Task requirements >>
Transcribe the records below in full; pictures stay out of the copy.

Exercise material >>
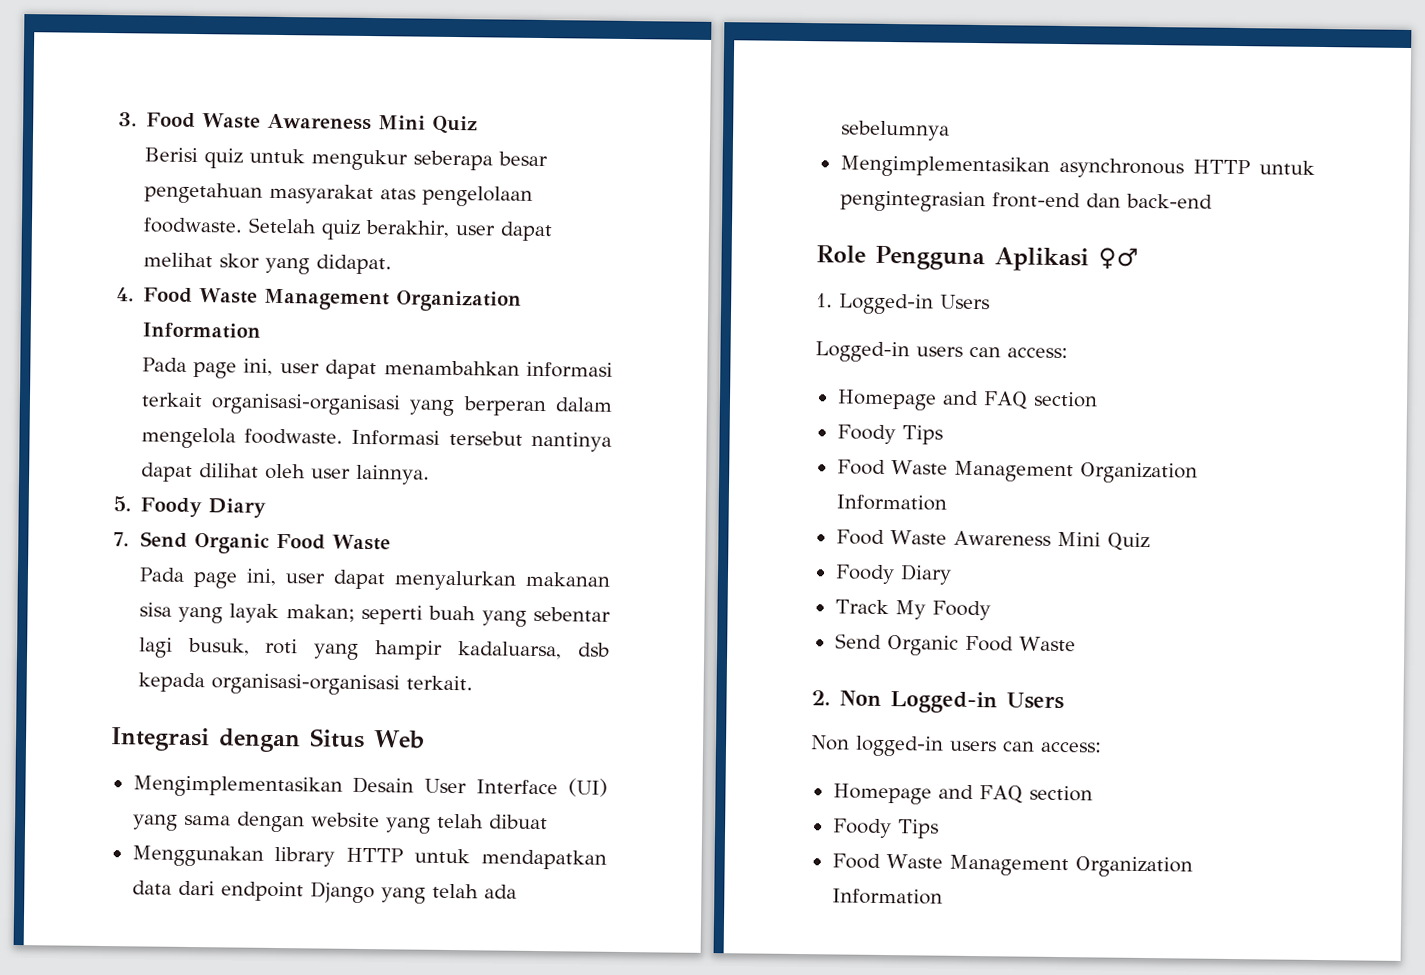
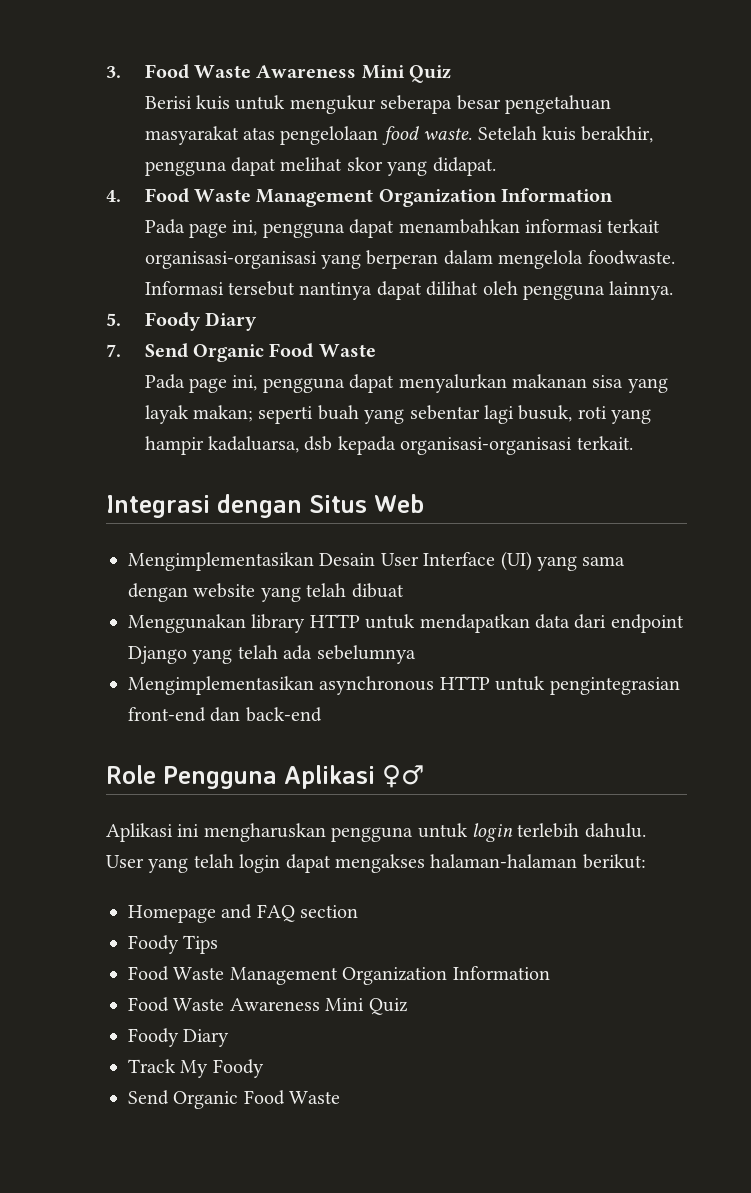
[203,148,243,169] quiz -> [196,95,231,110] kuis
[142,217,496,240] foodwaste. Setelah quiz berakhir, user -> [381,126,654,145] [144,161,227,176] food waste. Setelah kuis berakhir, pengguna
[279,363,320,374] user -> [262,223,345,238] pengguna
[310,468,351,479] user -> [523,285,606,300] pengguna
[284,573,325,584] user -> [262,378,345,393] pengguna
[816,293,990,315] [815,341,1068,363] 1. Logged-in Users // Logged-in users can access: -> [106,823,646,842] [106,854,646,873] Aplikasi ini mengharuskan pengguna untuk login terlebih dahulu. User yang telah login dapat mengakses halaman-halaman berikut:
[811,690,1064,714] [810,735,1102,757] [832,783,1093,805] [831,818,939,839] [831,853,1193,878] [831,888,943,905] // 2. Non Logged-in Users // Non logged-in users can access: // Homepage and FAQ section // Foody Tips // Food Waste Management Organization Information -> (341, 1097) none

Output below >>
[203,148,243,169] quiz -> [196,95,231,110] kuis
[142,217,496,240] foodwaste. Setelah quiz berakhir, user -> [381,126,654,145] [144,161,227,176] food waste. Setelah kuis berakhir, pengguna
[279,363,320,374] user -> [262,223,345,238] pengguna
[310,468,351,479] user -> [523,285,606,300] pengguna
[284,573,325,584] user -> [262,378,345,393] pengguna
[816,293,990,315] [815,341,1068,363] 1. Logged-in Users // Logged-in users can access: -> [106,823,646,842] [106,854,646,873] Aplikasi ini mengharuskan pengguna untuk login terlebih dahulu. User yang telah login dapat mengakses halaman-halaman berikut:
[811,690,1064,714] [810,735,1102,757] [832,783,1093,805] [831,818,939,839] [831,853,1193,878] [831,888,943,905] // 2. Non Logged-in Users // Non logged-in users can access: // Homepage and FAQ section // Foody Tips // Food Waste Management Organization Information -> (341, 1097) none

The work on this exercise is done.